J.K. Rowling has more to do this in this respect than most. The high number of books in her sequence and the ungainly lengths of the last three means that a reader who has followed the entire story will already have invested in over 2500 pages of Potterishness (that’s over twice the length of Lord of the Rings). So has she pulled it off? Somewhat to my surprise, I’d have to say that she has.

Not, it has to be said, through any startling originality in the plotline, which follows the plot-token collection quest set up at the end of the previous book. But Rowling cleverly ups the tension level by stripping away the froth and focussing purely on Harry, Hermione and Ron as they try to achieve their goal while avoiding the attentions of Voldemort and his Death Eaters (the secondary characters we have come to know and love do make an appearance but only as walk-ons, or in some cases, victims).

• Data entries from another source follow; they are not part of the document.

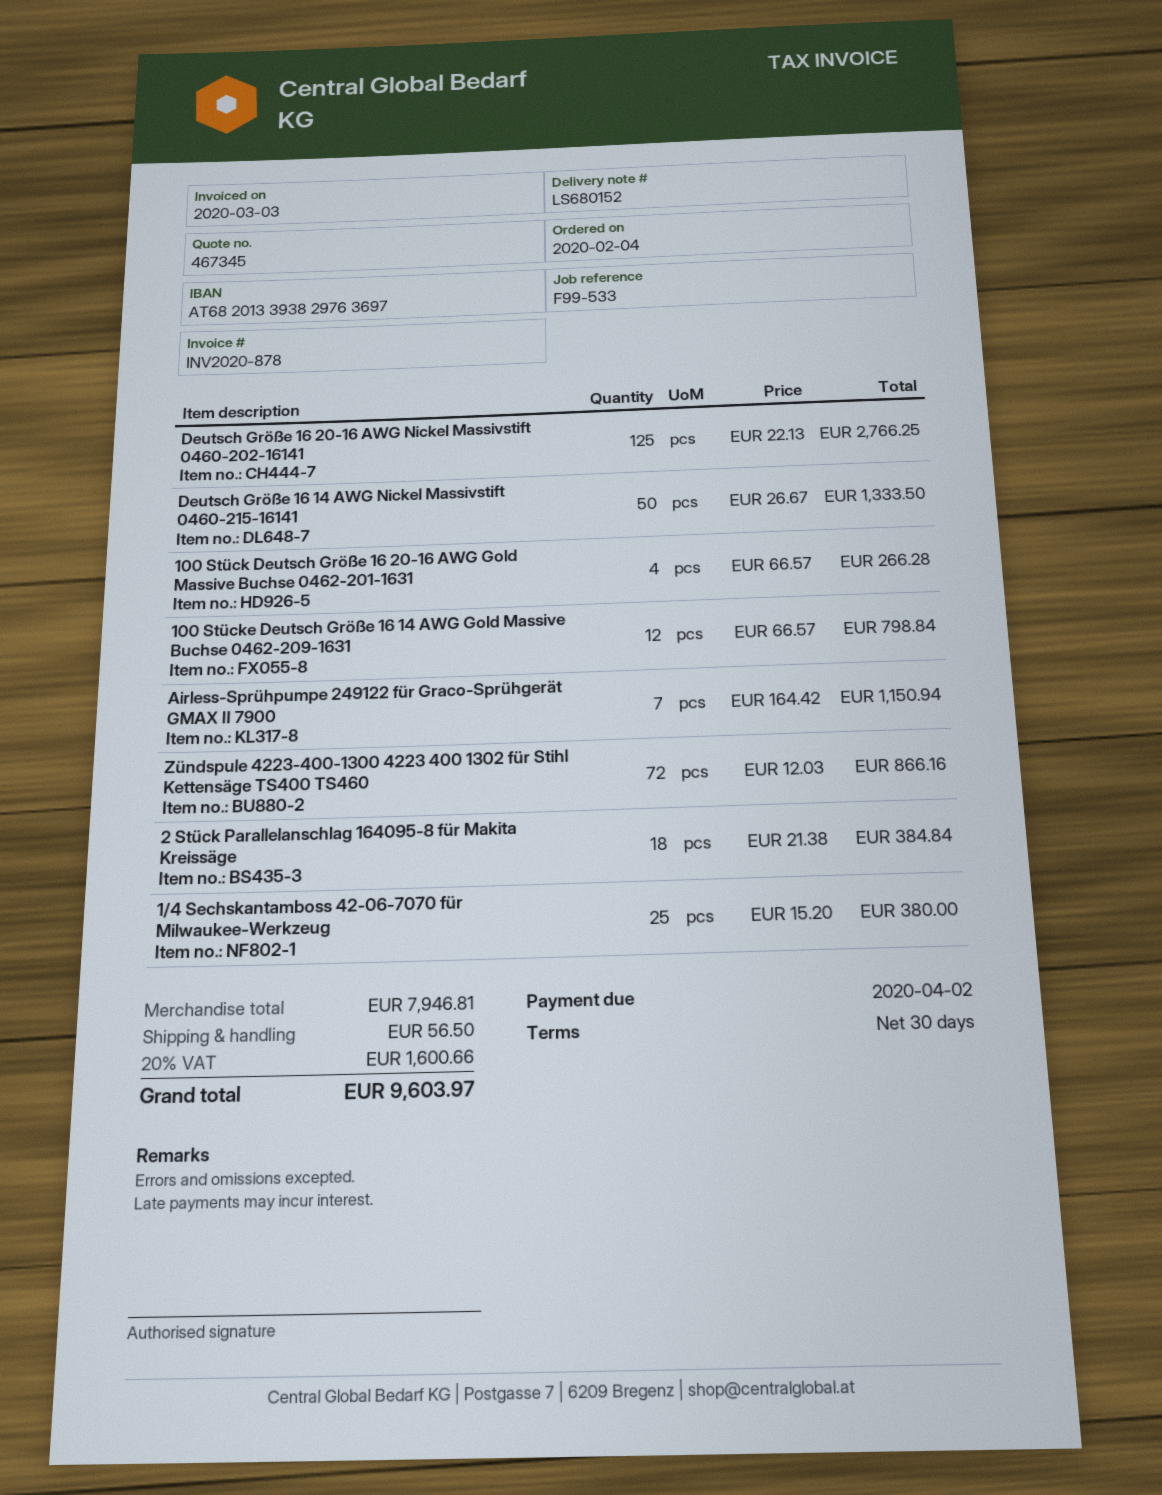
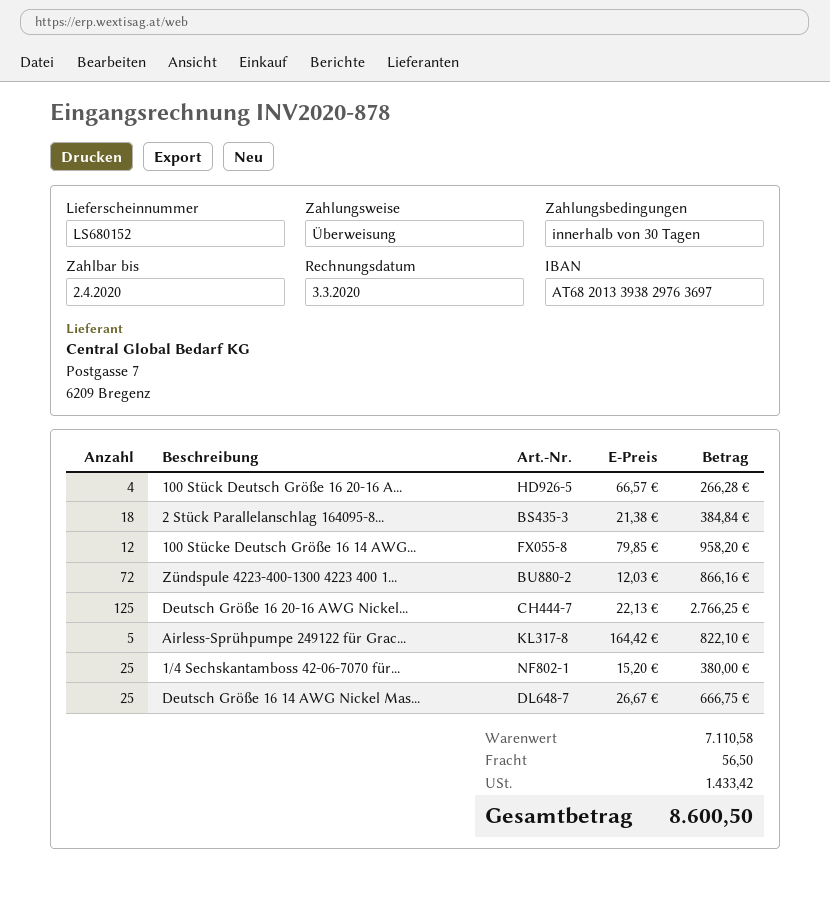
Deutsch Größe 16 14 AWG Nickel Massivstift 0460-215-16141: 50 x 26.67 = 1333.50 -> 25 x 26.67 = 666.75
100 Stücke Deutsch Größe 16 14 AWG Gold Massive Buchse 0462-209-1631: 12 x 66.57 = 798.84 -> 12 x 79.85 = 958.20
Airless-Sprühpumpe 249122 für Graco-Sprühgerät GMAX II 7900: 7 x 164.42 = 1150.94 -> 5 x 164.42 = 822.10
subtotal: 7946.81 -> 7110.58
tax: 1600.66 -> 1433.42
total: 9603.97 -> 8600.50

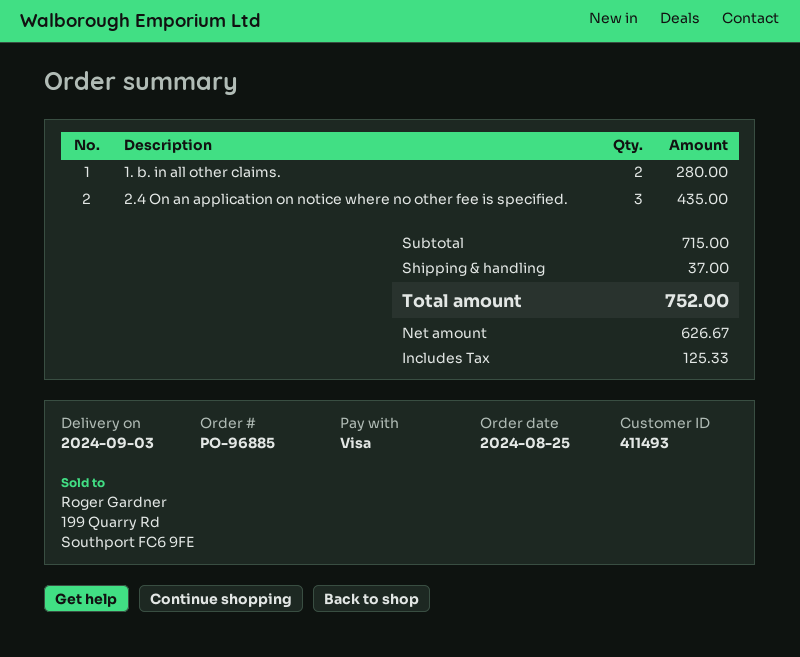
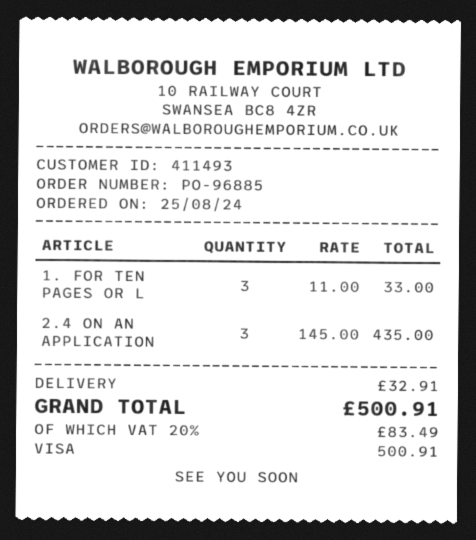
1. b. in all other claims.: 2 for 280.00 -> none
1. FOR TEN PAGES OR L: none -> 3 for 33.00
shipping: 37.00 -> 32.91
tax: 125.33 -> 83.49
total: 752.00 -> 500.91

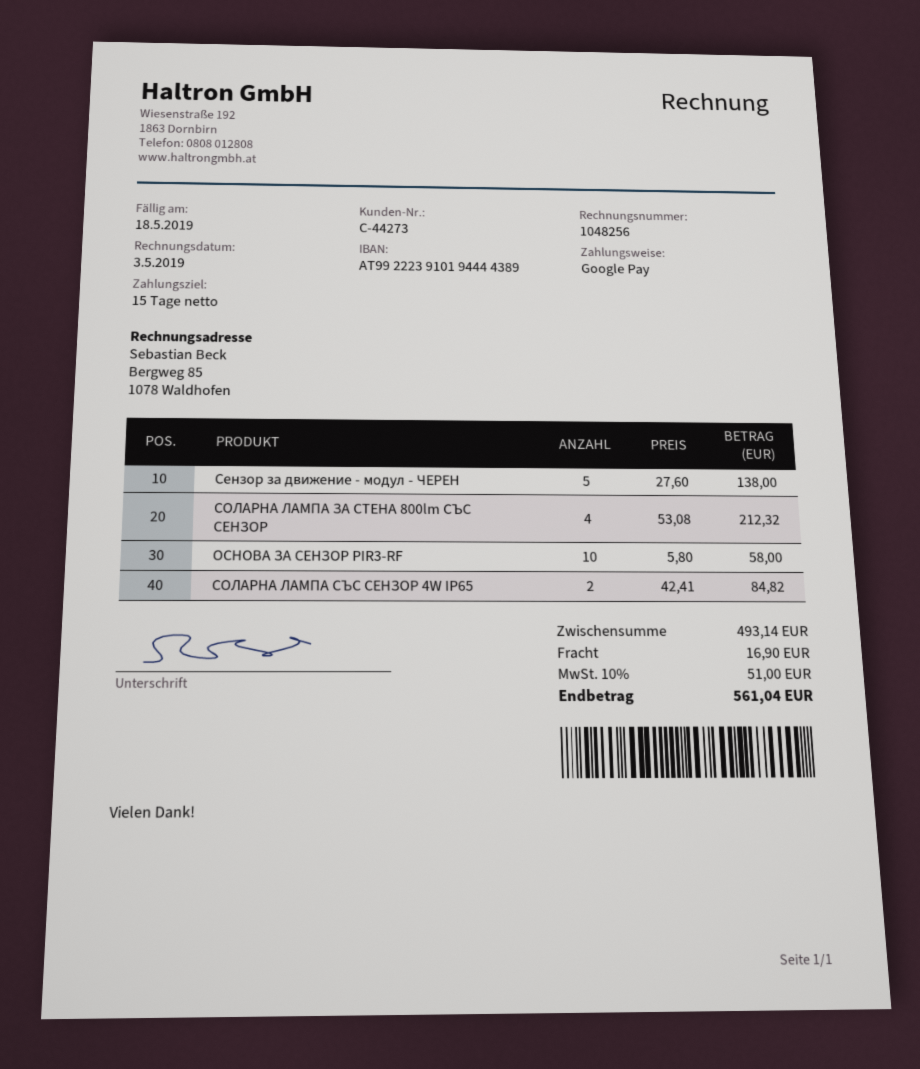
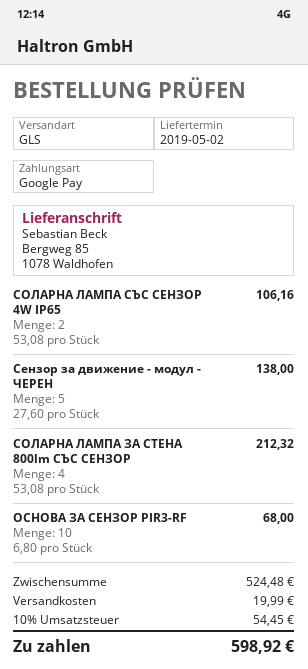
ОСНОВА ЗА СЕНЗОР PIR3-RF: 10 x 5.80 = 58.00 -> 10 x 6.80 = 68.00
СОЛАРНА ЛАМПА СЪС СЕНЗОР 4W IP65: 2 x 42.41 = 84.82 -> 2 x 53.08 = 106.16
subtotal: 493.14 -> 524.48
shipping: 16.90 -> 19.99
tax: 10% = 51.00 -> 10% = 54.45
total: 561.04 -> 598.92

This gives her the space to mature the main protagonists into young adults, with some much-needed subtlety and realism finally appearing in their characterisation.
All this is at the expense of the pacing in the middle section, but Rowling does a superb job of gradually ratchetting up the tension of each successive encounter with the bad guys and the final scenes are as dramatic as anyone could wish for. The resolution of the story follows Rowlings’ method of telling you the magical rules and then doing something logical but unexpected with them, and it works here as well as it did in the earlier books of the series. However her clumsy plotting is also in evidence with major characters occasionally behaving in uncharacteristically stupid or improbable ways, and it is a shame that the climax relies on this.
Still, Rowling has achieved what I think was her aim, which was to write the ultimate Bildungsroman. For all their weaknesses of plotting and their pedestrian style, the Harry Potter books successfully negotiate the transition between children’s story and young adult novel in a way that no other sequence that I can think of, fantasy or otherwise, has ever managed. For this reason, if no other, they are classics, and your investment in reading them is well repaid.

Date: 2009-04-06 10:39 am (UTC)
From: [identity profile] ingaborg.livejournal.com
I think Lloyd Alexander's Prydain quintent does the child to young adult thing about as well, and far more concisely.